Hello, beautiful people. As a follow up to Kieryn's post, I'm also doing a post on setting, but I will be using the little beach town I go on vacation to every summer.
Think about it. What makes a place real? What are the things that identify where you are? They aren't singular characteristics. I know I'm nearing the beach when we are sitting bumper to bumper on the Bay Bridge and I can see the little white specks of sailboats bobbing against the slate of the Chesapeake Bay. As we get closer to the shore, I spot seagulls circling overhead and soon after that, sandy groups of people toting surf boards, folding chairs, frisbees, coolers and every beach related thing you could possibly think of.

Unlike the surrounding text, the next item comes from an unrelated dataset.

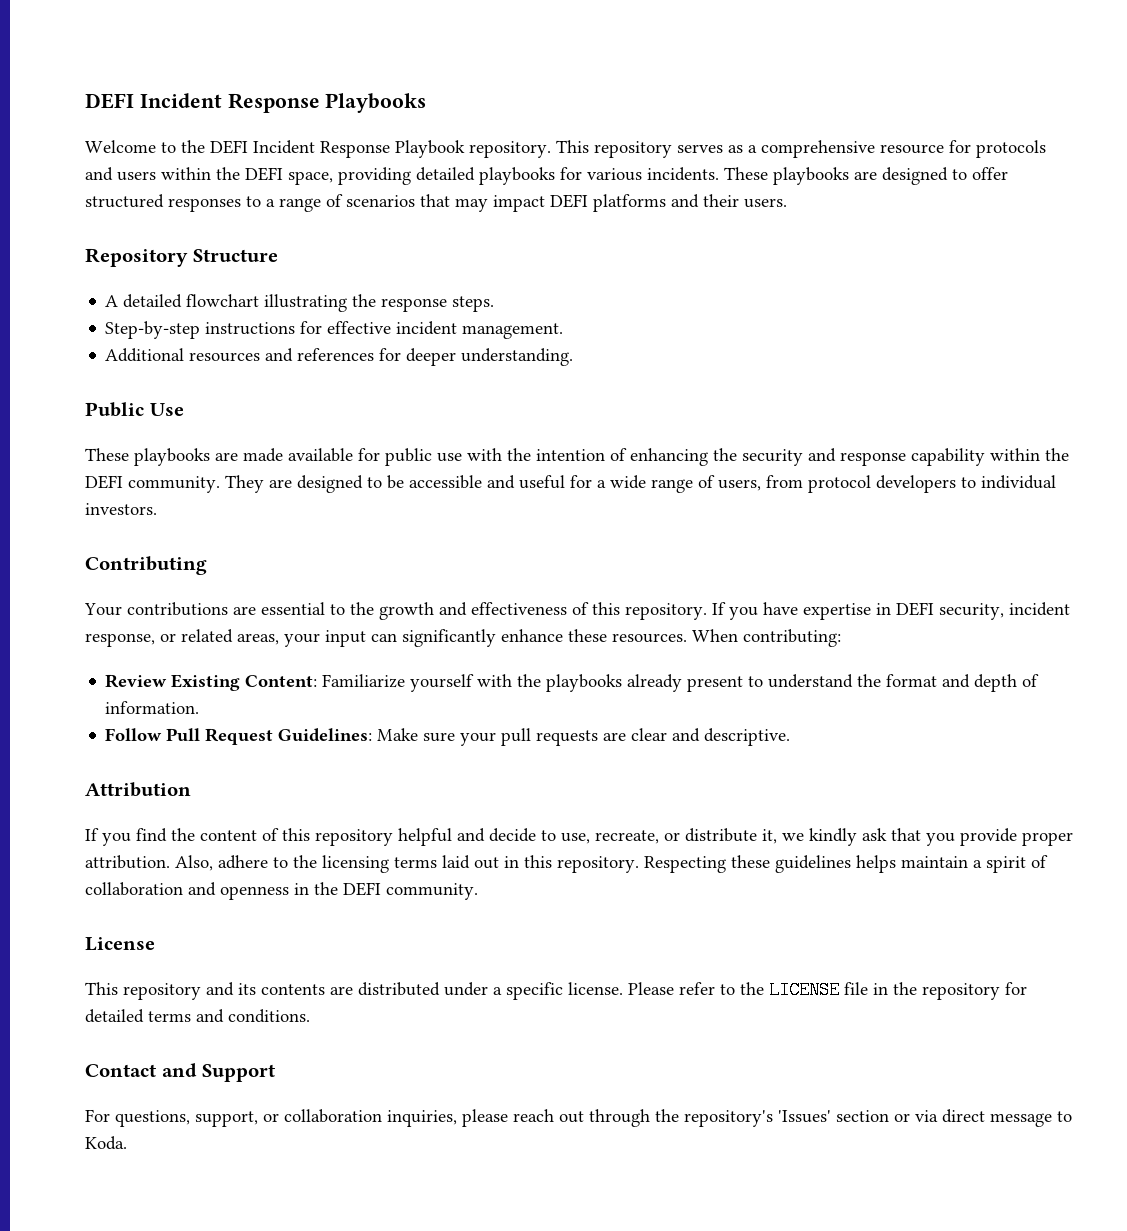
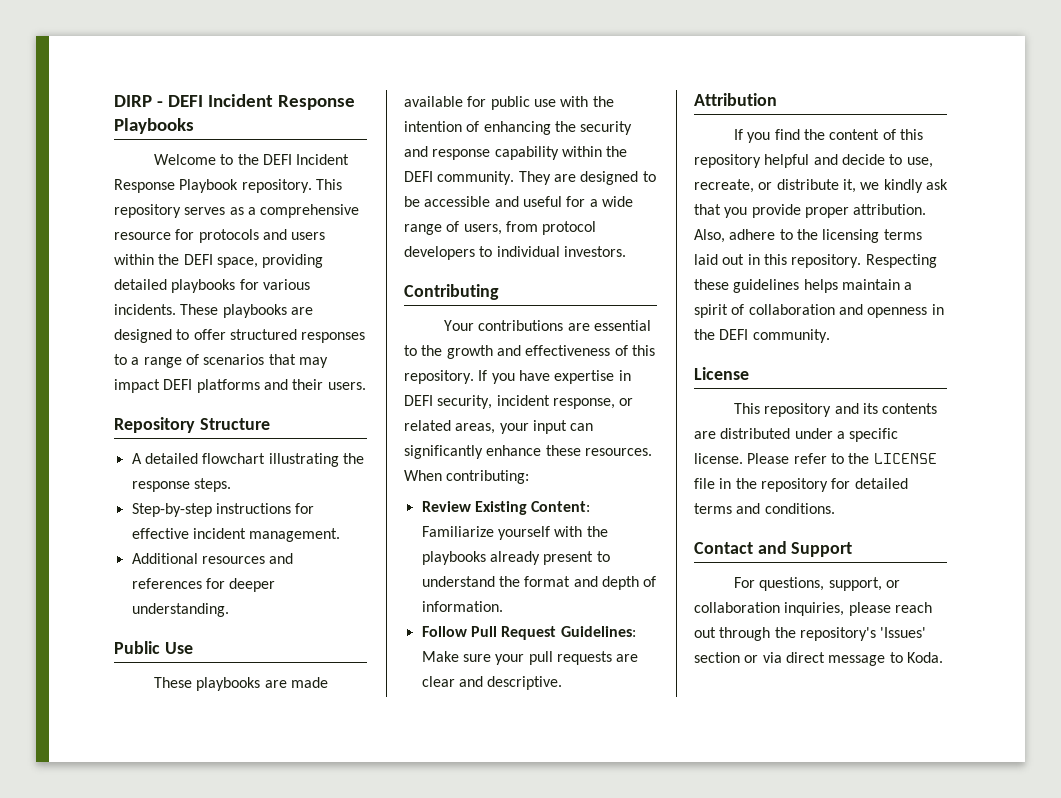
- DEFI Incident Response Playbooks
+ DIRP - DEFI Incident Response Playbooks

Smaller beach towns do have a number of year-round residents, but many of the people you see there are vacationing. This means that there will probably a main street lined with a good number of shops. Junk shops, clothing stores, family restaurants, a penny arcade--these are all common in towns like the one I spend a week in every summer. In the evening, the vacationers come out to pay a visit to one of many ice cream shops, or lounge in the air-conditioned arcade playing wack-a-gator and lucky ducks. The knick-knack shops (home to painted seashells, wind chimes, wooden signs, key chains, fake vomit, flip-flops, watches, and stuffed dogs that move and bark) are usually full to bursting with ice cream splattered children and their bedraggled parents.
Most beach towns, in addition to this sort of main centre, also have a boardwalk of some sort. In the town I visit, the boardwalk is pretty small, but has many more stores (mostly selling beach related items) and food stands. In some places, there might be a band shell where musicians perform in the evening. Boardwalks sometimes even have little hoses so that people can rinse off sand as they come up from the beach. Also, most beaches have a closing time, say, 9:00 at night or so. Don't ask me how I know that.
The rest of the town is usually made up of adorable, pastel beach houses. Some grand and showy, others cozy and cottage like. Most will have screened porches, decks, or balconies, and often, the houses are raise up off the ground and cars are parked underneath. The air in the entire town feels sort of wet, but light at the same time, and sometimes, when it's windy, you can smell salt. Sand is everywhere. The bottoms of shoes. The roads. The houses. Behind ears. Between teeth. It invades the entire town.
The beach itself is probably something you can easily describe, so my suggestion would be to think about what the beach is like at different times of the day. Early in the morning-- foggy, gray, the sand cut by the tracks of the trucks that smooth it over each night. Or at noon--when the sand burns the soles of your feet, the sun hits the water in that way that makes it look like stained glass, and the beach is crammed with umbrellas and towels and tents and people smeared with sunscreen. Or in the evening--when it's windier, the sky looks purple, and the beach is empty of people.
If you can't tell, I really want to be at the beach. But I'm not, so my setting advice is to focus on using a variety of sensory detail and to research the place you have chosen to set your story (know how the town would be designed, who would live there, what kind of housing would be available etc.).